Does green tea have less caffeine than black tea?
On average, yes. Green tea runs about 15–45 mg per 8 oz cup versus 40–70 mg for black tea. Part of the gap is the leaf and part is the brewing: green tea is brewed with cooler water and shorter steeps, both of which extract less caffeine. A green tea brewed with boiling water for several minutes can close much of that gap.
Is decaffeinated tea completely caffeine-free?
No. Decaffeinated tea has most of its caffeine removed but typically retains about 2–5 mg per cup. If you need truly zero caffeine, choose a naturally caffeine-free herbal tea (like chamomile or rooibos) rather than a decaffeinated black or green tea. "Caffeine-free" on a label means none; "decaffeinated" means reduced.
How can I reduce the caffeine in my tea?
Use cooler water, steep for less time, and choose whole-leaf tea over dust-filled bags — all three extract less caffeine. Switching from black to green or white tea also lowers the dose, and herbal teas remove it entirely. The popular tip of doing a quick 30-second 'rinse' steep and discarding it removes only a small fraction of caffeine, so don't rely on it for a major reduction.

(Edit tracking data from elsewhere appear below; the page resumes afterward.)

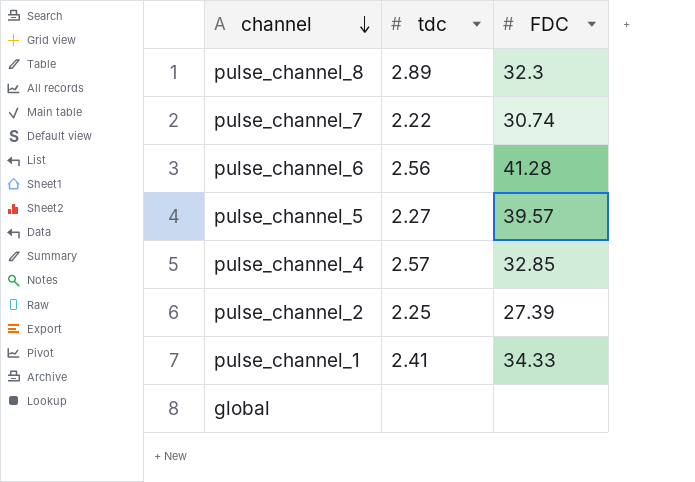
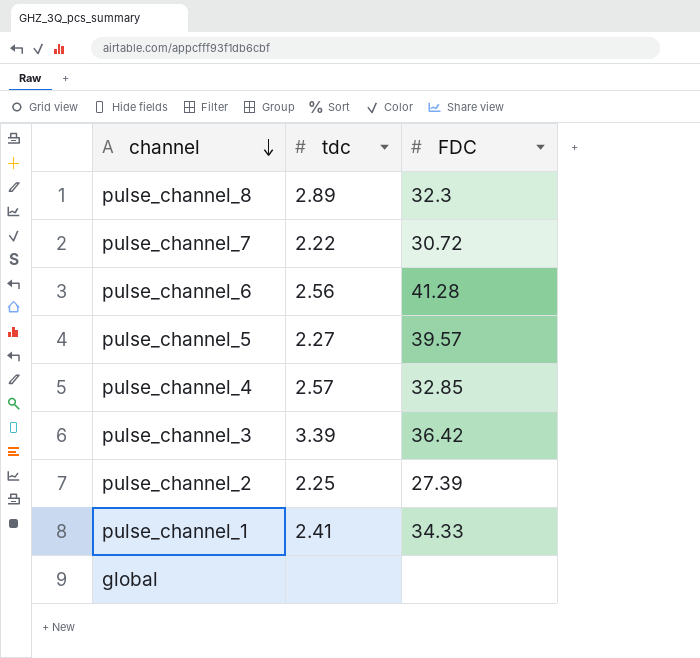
pulse_channel_7 | FDC: 30.74 -> 30.72
row pulse_channel_3: none -> 3.39 | 36.42

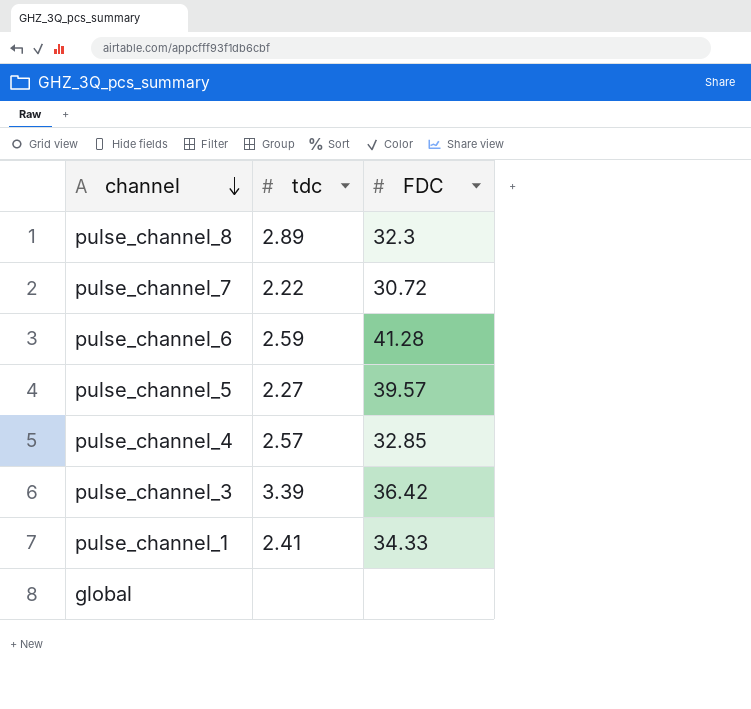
row pulse_channel_2: 2.25 | 27.39 -> none
pulse_channel_6 | tdc: 2.56 -> 2.59

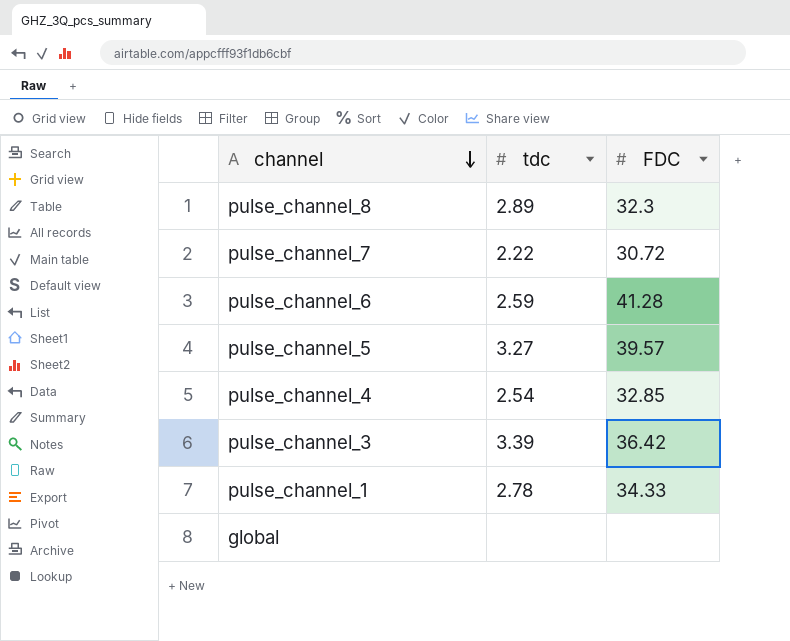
pulse_channel_5 | tdc: 2.27 -> 3.27
pulse_channel_4 | tdc: 2.57 -> 2.54
pulse_channel_1 | tdc: 2.41 -> 2.78

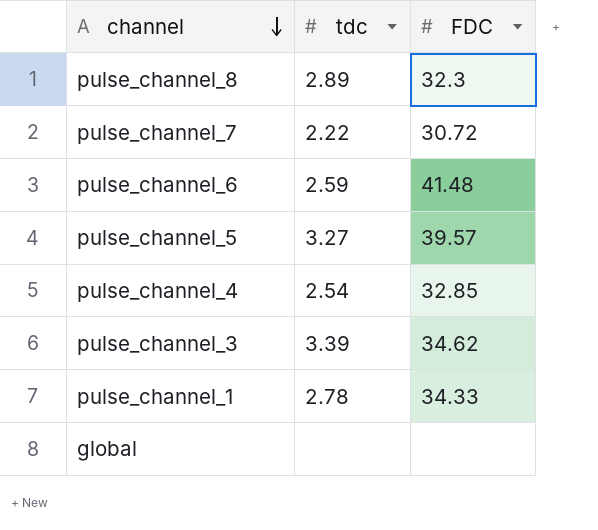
pulse_channel_6 | FDC: 41.28 -> 41.48
pulse_channel_3 | FDC: 36.42 -> 34.62

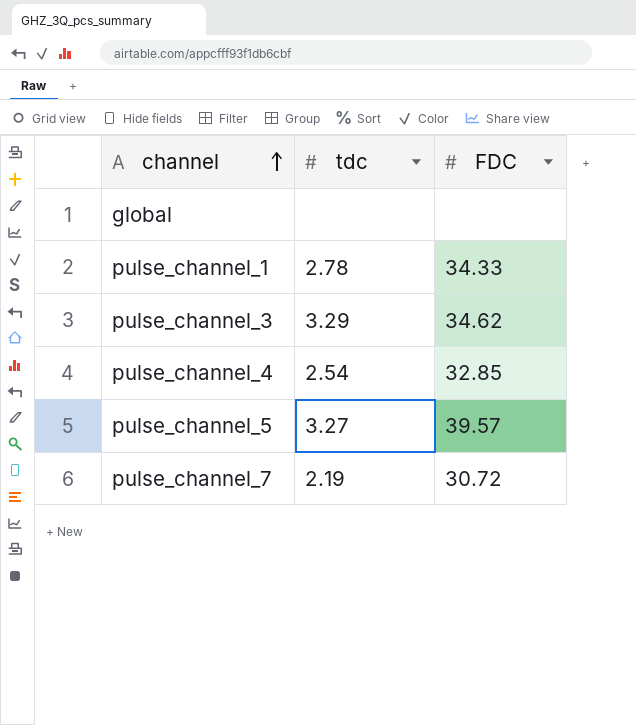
row order: channel descending -> channel ascending
row pulse_channel_8: 2.89 | 32.3 -> none
row pulse_channel_6: 2.59 | 41.48 -> none
pulse_channel_3 | tdc: 3.39 -> 3.29
pulse_channel_7 | tdc: 2.22 -> 2.19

Does steeping tea longer increase caffeine?
Yes. The longer the leaves sit in hot water, the more caffeine they release — most comes out in the first few minutes, but a 5-minute steep extracts noticeably more than a 2-minute one. Steeping at a higher temperature increases extraction further. If you want a lighter cup, pull the leaves or bag early.
How much tea can I drink in a day safely?
The FDA cites up to 400 mg of caffeine per day as generally safe for most healthy adults — that's roughly five to six strong cups of black tea, or many more cups of green or white. Pregnant people are advised to stay under 200 mg per day. Individual sensitivity varies, so anyone managing anxiety, sleep, or a medical condition should adjust accordingly; this is general information, not medical advice.